** SUPPLIED DATA follows **
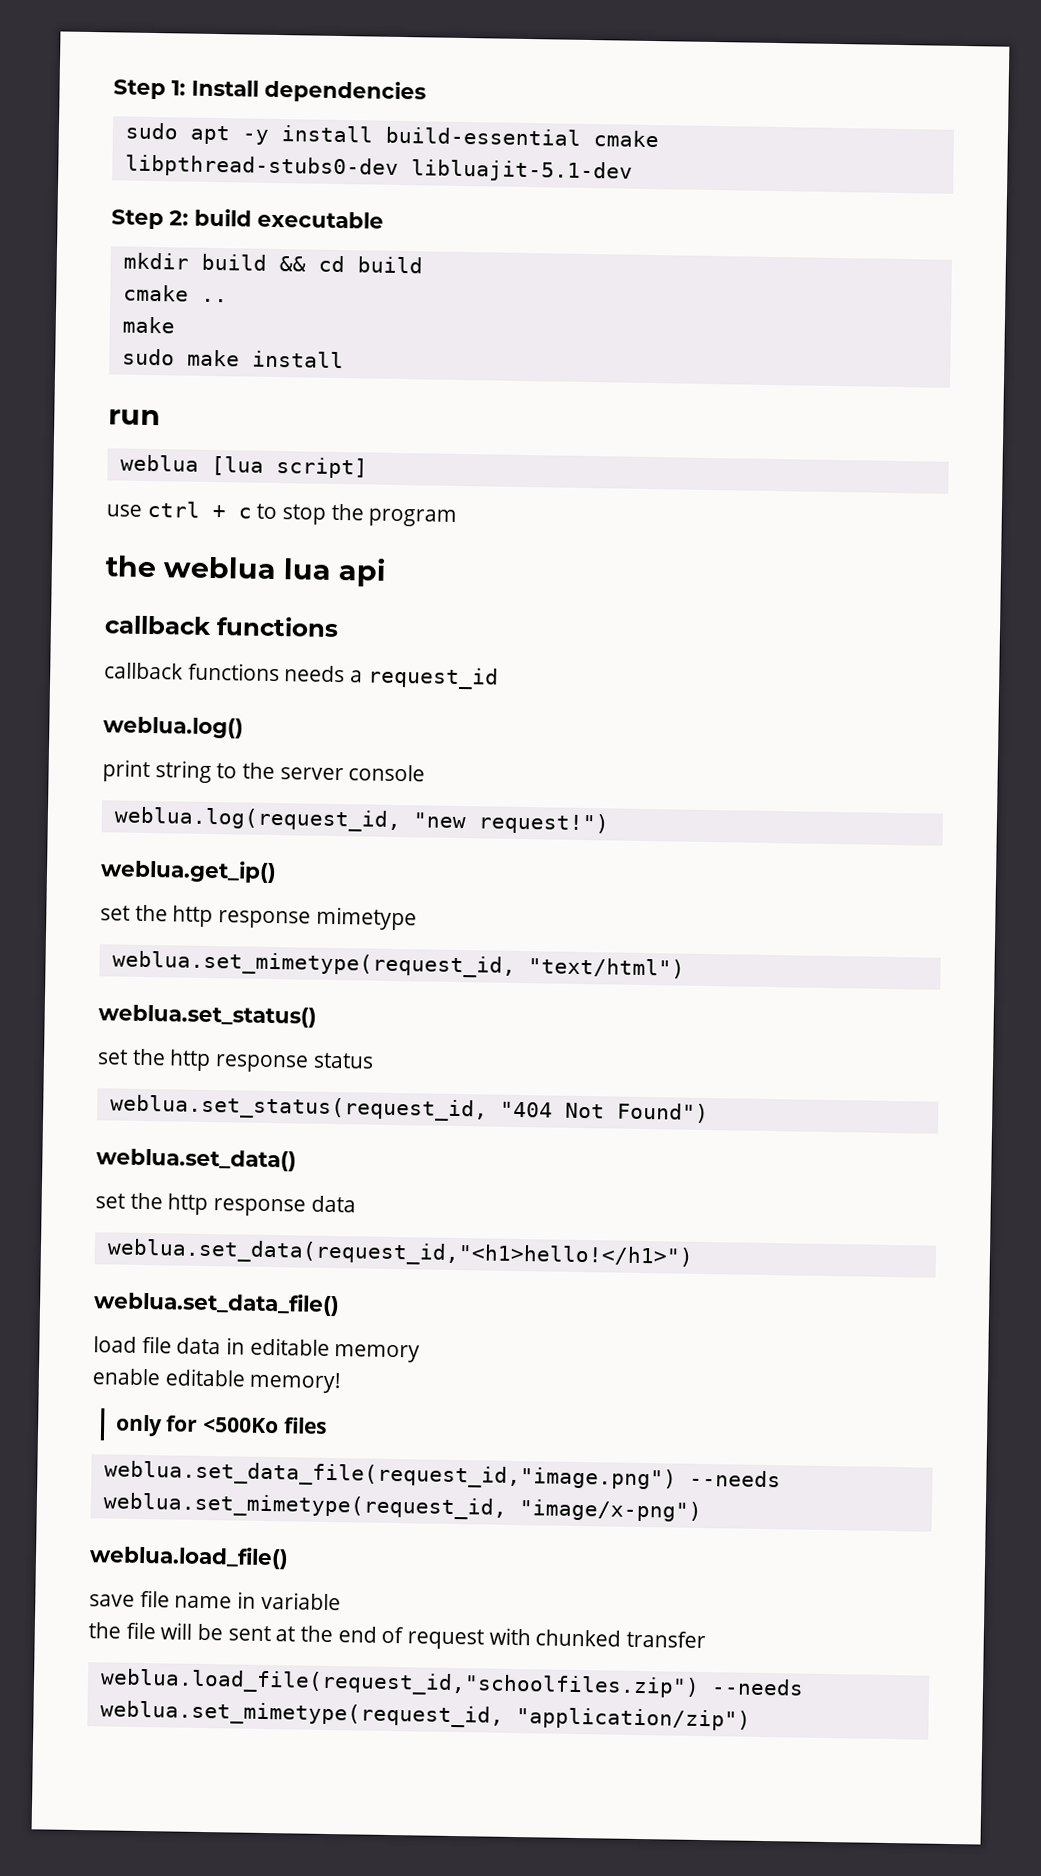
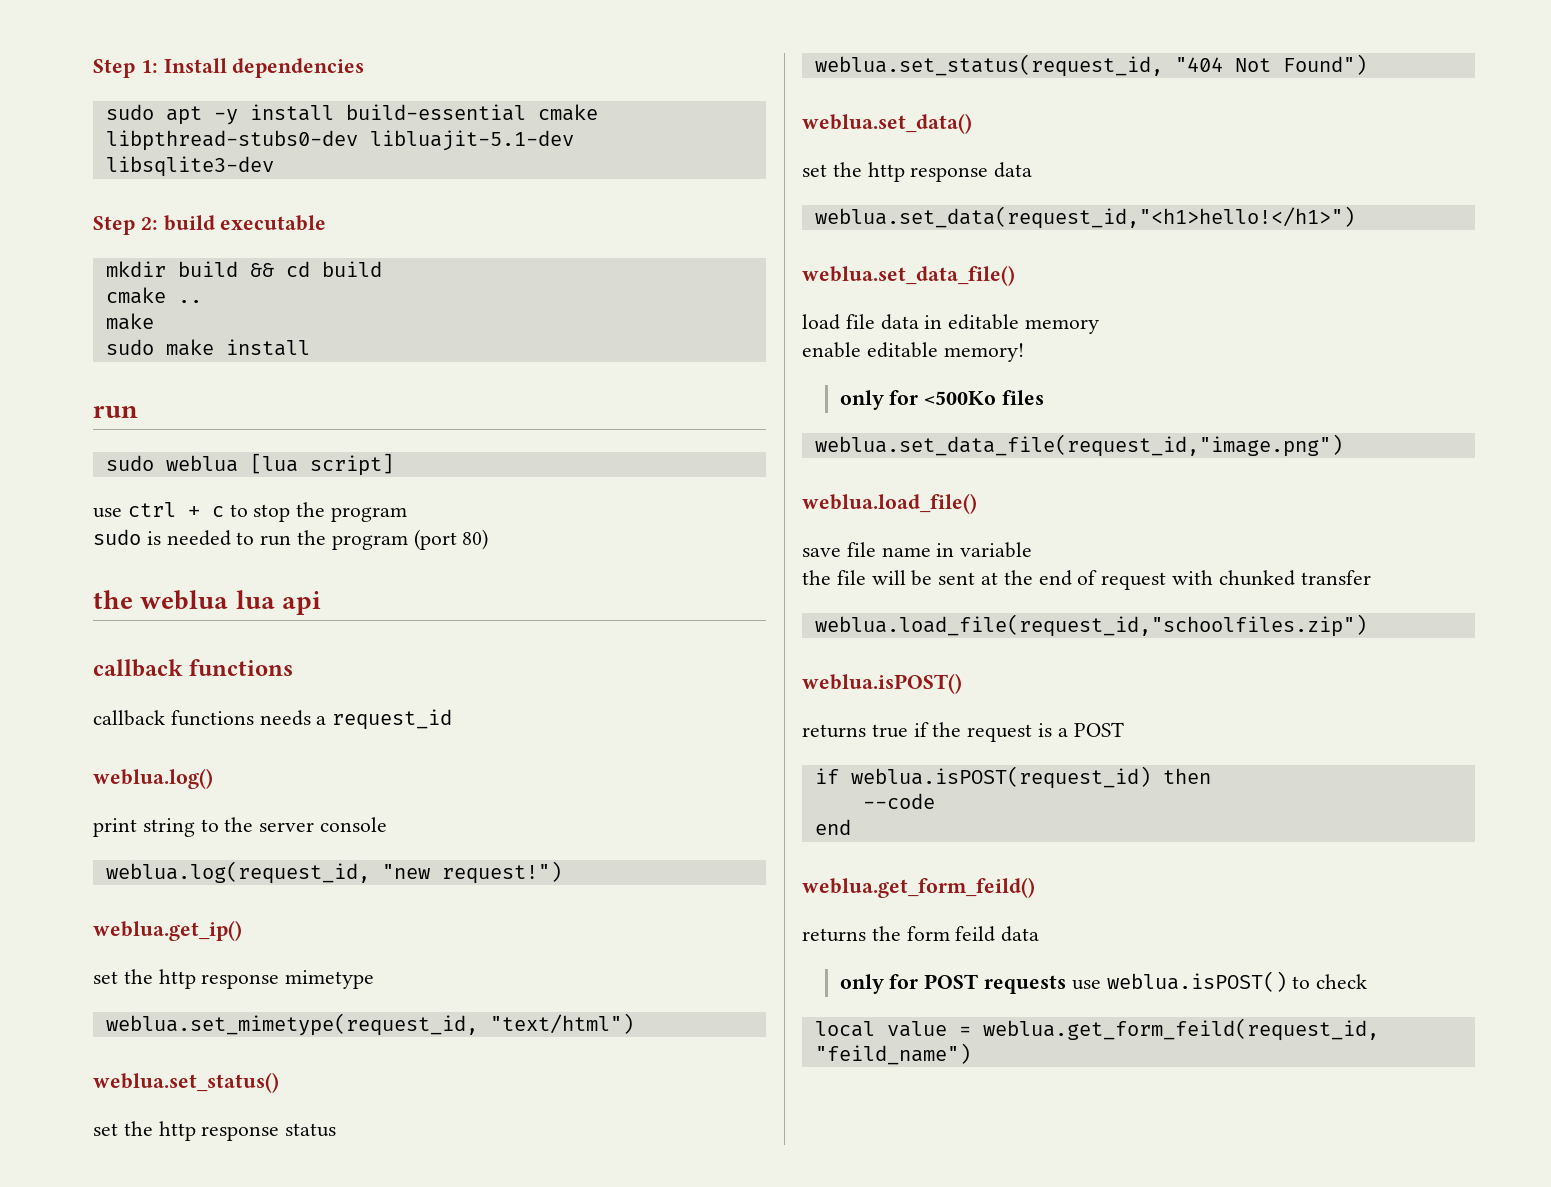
(633, 171) none -> [105,156,274,177] libsqlite3-dev
(161, 417) none -> [105,455,154,471] sudo
(458, 517) none -> [93,529,489,550] // sudo is needed to run the program (port 80)
[688,1469,781,1488] [102,1492,702,1522] --needs weblua.set_mimetype(request_id, "image/x-png") -> (1343, 445) none
[710,1678,804,1696] [99,1700,751,1731] --needs weblua.set_mimetype(request_id, "application/zip") -> [802,673,962,694] [802,722,1124,742] [814,766,1211,789] [862,793,935,809] [814,819,851,835] [802,877,1035,898] [802,926,1040,942] [839,971,1368,994] [814,1018,1379,1041] [814,1043,971,1065] // weblua.isPOST() // returns true if the request is a POST // if weblua.isPOST(request_id) then // --code // end // weblua.get_form_feild() // returns the form feild data // only for POST requests use weblua.isPOST() to check // local value = weblua.get_form_feild(request_id, "feild_name")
** End of SUPPLIED DATA **
DIRECTIONS -> Repeat the data above exactly; images are not part of the copy.

WRITTEN SOLUTION ->
(633, 171) none -> [105,156,274,177] libsqlite3-dev
(161, 417) none -> [105,455,154,471] sudo
(458, 517) none -> [93,529,489,550] // sudo is needed to run the program (port 80)
[688,1469,781,1488] [102,1492,702,1522] --needs weblua.set_mimetype(request_id, "image/x-png") -> (1343, 445) none
[710,1678,804,1696] [99,1700,751,1731] --needs weblua.set_mimetype(request_id, "application/zip") -> [802,673,962,694] [802,722,1124,742] [814,766,1211,789] [862,793,935,809] [814,819,851,835] [802,877,1035,898] [802,926,1040,942] [839,971,1368,994] [814,1018,1379,1041] [814,1043,971,1065] // weblua.isPOST() // returns true if the request is a POST // if weblua.isPOST(request_id) then // --code // end // weblua.get_form_feild() // returns the form feild data // only for POST requests use weblua.isPOST() to check // local value = weblua.get_form_feild(request_id, "feild_name")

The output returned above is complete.